Raiva

Através da minha íris, fiquei propenso ao sabor das ondas do mar, suspenso na sua fúria dilacerante, no caso de amar e desprezar, talvez o caso seja que perante mim e a encobrir os meus olhos um manto negro, cego, cor que parte a lógica e guia aquilo que digo e penso, é irracional e palpitante, frustrado, incoerente, ofuscado pelo nada.
A Raiva!
A voz miudinha do mata e esfola, concentrada num único objectivo, numa única personagem, mais grave, muito mais grave, num ser como eu.
Eis quando a minha consciência folheia pelas páginas que o meu pensamento vai escrevendo com letra esquizofrénica , e se apercebe, que todo o meu poder destrutivo é direccionado a uma pessoa, a minha mão congela, cai sobre o meu colo, braço dormente quando a voz grita desesperada "ATACA", berra aos meus ouvidos cada vez mais forte, cresce, este sentimento para si é terra, água e luz, prospera até se tornar incessante, mas eu caído não encontro forças para mais,
Sobre a mesa, sobre o caderno, sobre tudo, sangue, sangue derramado, pergunto este sangue? Este sangue é meu?
A voz indignada responde "Sim", acalma-se, mas continua "cobarde, é sempre assim, sempre, mais uma vez escolhes fugir, mais uma vez escolhes me esconder dentro de ti".
O sangue escorre pela palma da mão e eu incrédulo observo a torrente, como fiz isto? Sem sentir dor? Sem pensar? Sem querer? Um milhão de questões sem resposta correm pelas minhas sinapses na esperança que a dança entre os hemisférios haja réplica ao que acabou de acontecer.
Não é tempo para niilismos tenho que continuar, tento pegar a caneta com a mão esquerda, levanto-a, a minha bandeira e logo sobre mim comportas abertas as palavras que escondi no cofre, dentro do cofre, dentro de outro cofre, numa caixa de madeira pinho pobre, as conjugações pérfidas, de ignóbil valor, vis, ressabiadas, aquelas que considero malditas e maldizentes, agora que se formam na tinta da caneta sobre o papel manchado.
O golpe é profundo da outra palma jorra a seiva que considero vida, levanto ambas e olho-as sobre a minha cabeça em frente à luz artificial, a lâmpada é o meu deus ateu, aquela que apaga a escuridão na noite sem fim, inquiro existencialismo sobre a mesma, porquê? Eu não sou mártir!
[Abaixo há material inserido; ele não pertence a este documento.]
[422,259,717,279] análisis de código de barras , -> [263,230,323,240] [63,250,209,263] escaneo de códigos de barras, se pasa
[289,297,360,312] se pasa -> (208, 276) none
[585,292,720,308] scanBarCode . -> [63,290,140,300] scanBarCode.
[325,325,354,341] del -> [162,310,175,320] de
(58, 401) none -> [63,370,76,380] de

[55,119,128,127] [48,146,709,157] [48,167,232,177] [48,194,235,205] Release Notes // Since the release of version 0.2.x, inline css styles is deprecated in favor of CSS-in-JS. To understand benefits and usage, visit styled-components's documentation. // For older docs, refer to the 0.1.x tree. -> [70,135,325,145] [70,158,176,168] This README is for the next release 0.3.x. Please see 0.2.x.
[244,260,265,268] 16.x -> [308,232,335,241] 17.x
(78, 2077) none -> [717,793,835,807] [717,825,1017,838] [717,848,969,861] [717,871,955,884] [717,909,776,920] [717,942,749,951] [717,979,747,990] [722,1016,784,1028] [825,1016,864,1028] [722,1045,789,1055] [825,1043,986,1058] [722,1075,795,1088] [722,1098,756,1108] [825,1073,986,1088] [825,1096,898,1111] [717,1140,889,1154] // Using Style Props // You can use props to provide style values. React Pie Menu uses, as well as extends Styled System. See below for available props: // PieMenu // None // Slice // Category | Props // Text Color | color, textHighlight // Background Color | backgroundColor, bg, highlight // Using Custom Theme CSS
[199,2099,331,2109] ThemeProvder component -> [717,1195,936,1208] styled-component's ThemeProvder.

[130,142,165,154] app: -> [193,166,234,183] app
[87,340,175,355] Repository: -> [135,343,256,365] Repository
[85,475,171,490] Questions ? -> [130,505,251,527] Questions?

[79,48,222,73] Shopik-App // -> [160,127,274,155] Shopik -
Mas a raiva é minha, por isso eu julgo-me e com uma celeridade devastadora condeno-me, o turbilhão de sentimentos é chama na fornalha que derrete a essência que há em mim, a minha alma, que começa a ficar irrequieta bem no centro do meu peito, a voz entra em reboliço e em plenos pulmões protesta "NÃO, NÃO, EU SEI O QUE ESTÁS A PENSAR, A CULPA NÃO É NOSSA", agarro com toda a força a espada, os meus membros encarnados não deixam vislumbrar nem um prenuncio de pele, afiada, aponto o meu âmago, o ardor a aprofundar os lanhos nas minhas mãos, sinto cada centímetro, o cortar da pele, o talhar do músculo, o quebrar do osso, o penetrar da alma, o fluxo sanguíneo jorra sobre mim, quente, impaciente, deixa-me e leva a vida, a voz cala-se, e eu encosto-me na cadeira, a esferográfica é ilha em rio vermelho, a cabeça revolve sobre o pescoço e cai para trás, acabo a fixar o tecto, e respondo "A raiva é minha, só minha" vejo de novo, mesmo a tempo de ver o candeeiro acender a escuridão.